HOW TO TELL IF A TV NETWORK HATES YOU
For the Canberra Times Tuesday 17 October 2006
Here's the really confusing part of television policy, apart from the idea that the media will soon be owned by 2.6 people who wouldn't notice the financial loss if they accidentally built an aircraft carrier every Thursday: why do the television networks treat their viewers with such total disdain? What with podcasting, DVD and cable options, and new media to come, can they really afford to keep being this mean to us?
Surely this can't be a sensible marketing exercise. Or are we at the point where the public is so used to being ripped off, abused and ignored, that we just roll over like a submissive puppy? Maybe because when we ring to complain we get a recorded message saying "Press one if you think we could be bothered listening to you, press two if you want a vole delivered in a small red truck, press three if you want to listen to a woman called Georgina who will have to speak to her supervisor and then accidentally cut you off after you've been on hold for 17 minutes. There are no other options."
The contempt with which TV networks treat us is displayed in many ways, most obviously in the corner of our screens, all the time. A corporate network watermark that mars each and every scene of every show, each exquisitely framed, painstaking shot by award-winning cinematographers (and also every scene of Temptation). It's a slapped-on slap in the face to every consumer who just wants to watch a show without being endlessly confronted with not-so-subliminal corporate logos.

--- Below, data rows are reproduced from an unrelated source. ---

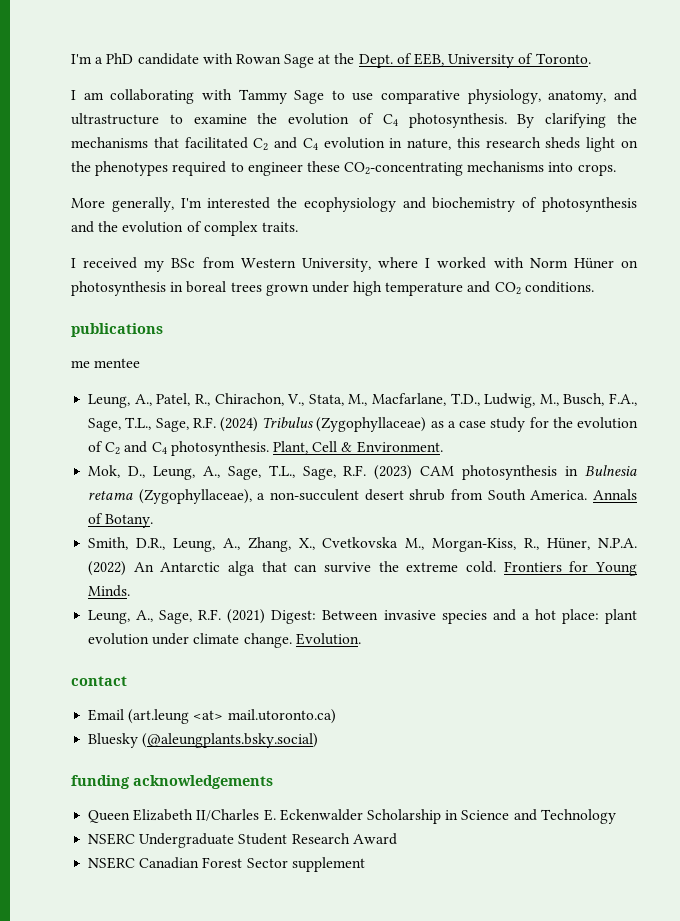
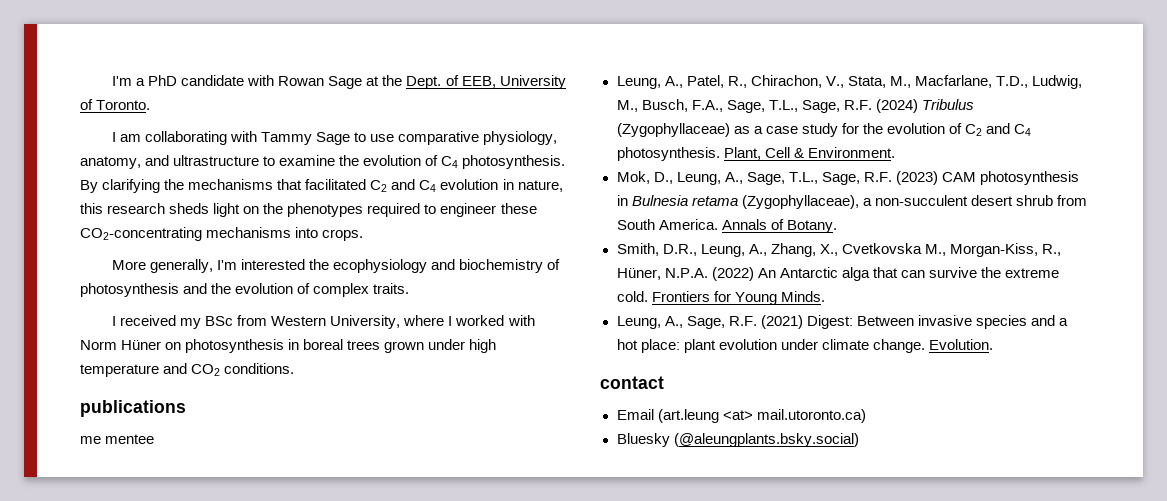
- funding acknowledgements
- Queen Elizabeth II/Charles E. Eckenwalder Scholarship in Science and Technology
- NSERC Undergraduate Student Research Award
- NSERC Canadian Forest Sector supplement

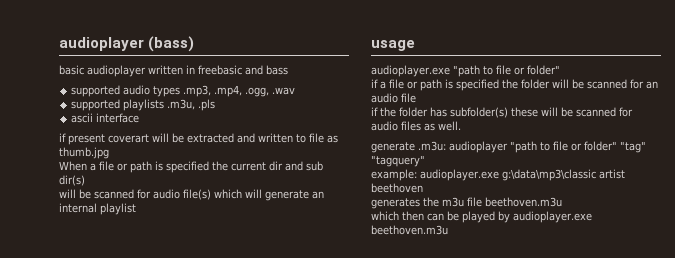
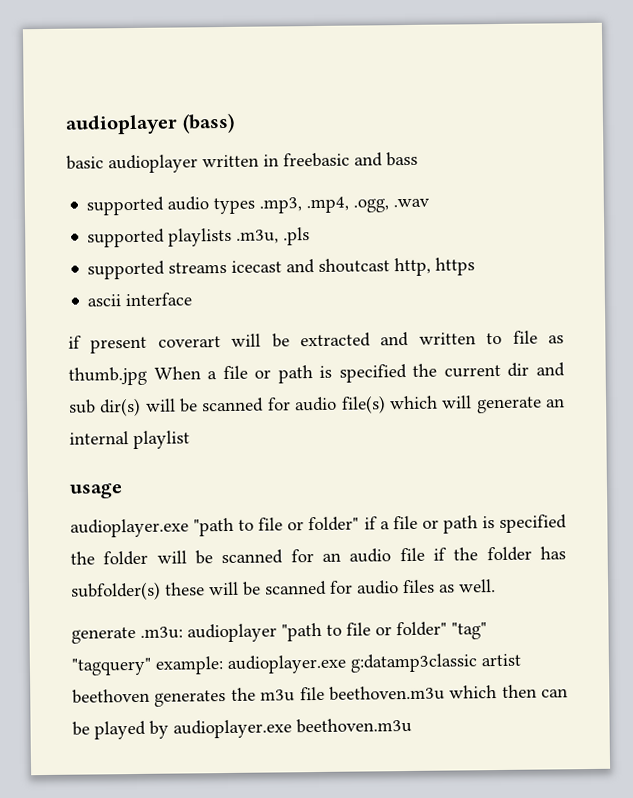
+ supported streams icecast and shoutcast http, https
- if present coverart will be extracted and written to file as thumb.jpg
- When a file or path is specified the current dir and sub dir(s)
- will be scanned for audio file(s) which will generate an internal playlist
+ if present coverart will be extracted and written to file as thumb.jpg When a file or path is specified the current dir and sub dir(s) will be scanned for audio file(s) which will generate an internal playlist
- audioplayer.exe "path to file or folder"
- if a file or path is specified the folder will be scanned for an audio file
- if the folder has subfolder(s) these will be scanned for audio files as well.
+ audioplayer.exe "path to file or folder" if a file or path is specified the folder will be scanned for an audio file if the folder has subfolder(s) these will be scanned for audio files as well.
- generate .m3u: audioplayer "path to file or folder" "tag" "tagquery"
- example: audioplayer.exe g:\data\mp3\classic artist beethoven
- generates the m3u file beethoven.m3u
- which then can be played by audioplayer.exe beethoven.m3u
+ generate .m3u: audioplayer "path to file or folder" "tag" "tagquery" example: audioplayer.exe g:datamp3classic artist beethoven generates the m3u file beethoven.m3u which then can be played by audioplayer.exe beethoven.m3u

Even though people complained when they were introduced, and nobody actually wants them, the networks keep them on, even the ABC. It's rude, it's annoying and it's a perennial reminder of the lowly position of the viewer. I mean, why not just put the watermark over the whole screen? They don't have it on the ads, because advertisers are IMPORTANT. We are not radiant and interesting, we are to be ignored and fed whatever we'll take without screaming.
In a news story on this issue, or if I was on the ABC, I would have to go to the networks for a comment, but I really can't be bothered. Because we've heard it all before. Some offensive stream of corporate palaver about "branding" and letting people know what station they're watching and avoiding pirating. Avoiding pirating? Who's going to be running off copies of Neighbours just because there's no watermark? And then there's "it's policy" (so was denying women the vote, sunshine) and "everyone else is doing it" (even 6-year-olds don't try that on any more).
The TV networks have other top ways of saying "Get stuffed" to their audience: starting a series and then dumping it; treating us to a moveable famine of timeslots, bombarding us with what seems like 11 ads in a row after the first seven minutes of a show hooks us in, and the unforgivable practice of jumbling up the intended order of shows so that instead of what writers might call a "narrative arc", or call me old-fashioned, a "developing story", we get a mish-mash of chippy-choppy episodes in which subplots go backwards and forwards, characters die and then we get to know them, and people have relationships and then fight and then get back together again... no wait, that's real life.
Will TV bosses read this, and care, and change because their viewers don't want to be treated like this? Ha. They despise us. And they don't mind telling us to our faces (hello, watermark). I mean, it's not like I'm going to stick my head out the window and shout "I'm not going to take it anymore" like the famous Peter Finch scene in the movie Network. I am going to take it, because what other choice do we have?
Hang on a minute. The Naughty Copyright Fairy in America has sent me some pirated disc copies of Aaron Sorkin's new series Studio 60 On The Sunset Strip starring Matthew Perry (Friends) and Bradley Whitford (Josh from the West Wing) so I could watch some divinely sassy dialogue about the state of TV. But I shouldn't, I ought to wait for it to come out on commercial TV, because the networks have been so good to us, they really deserve our loyalty in return. I should be prepared to wait, and take a chance that when it's bought by an Australian network, my sure-to-be favourite new show will be run in order, not replaced with random, unannounced repeats in the middle of a season, not stopped one or two episodes from the last episode with the lame promise of seeing the ending "sometime next year", and not yanked off the air because the wrong time slot was chosen for it in the first place. And you know, because I'd rather watch it with a big-arsed corporate logo in the corner. Which really encourages brand loyalty.
All of which is approximately as convincing as spray-on cheese.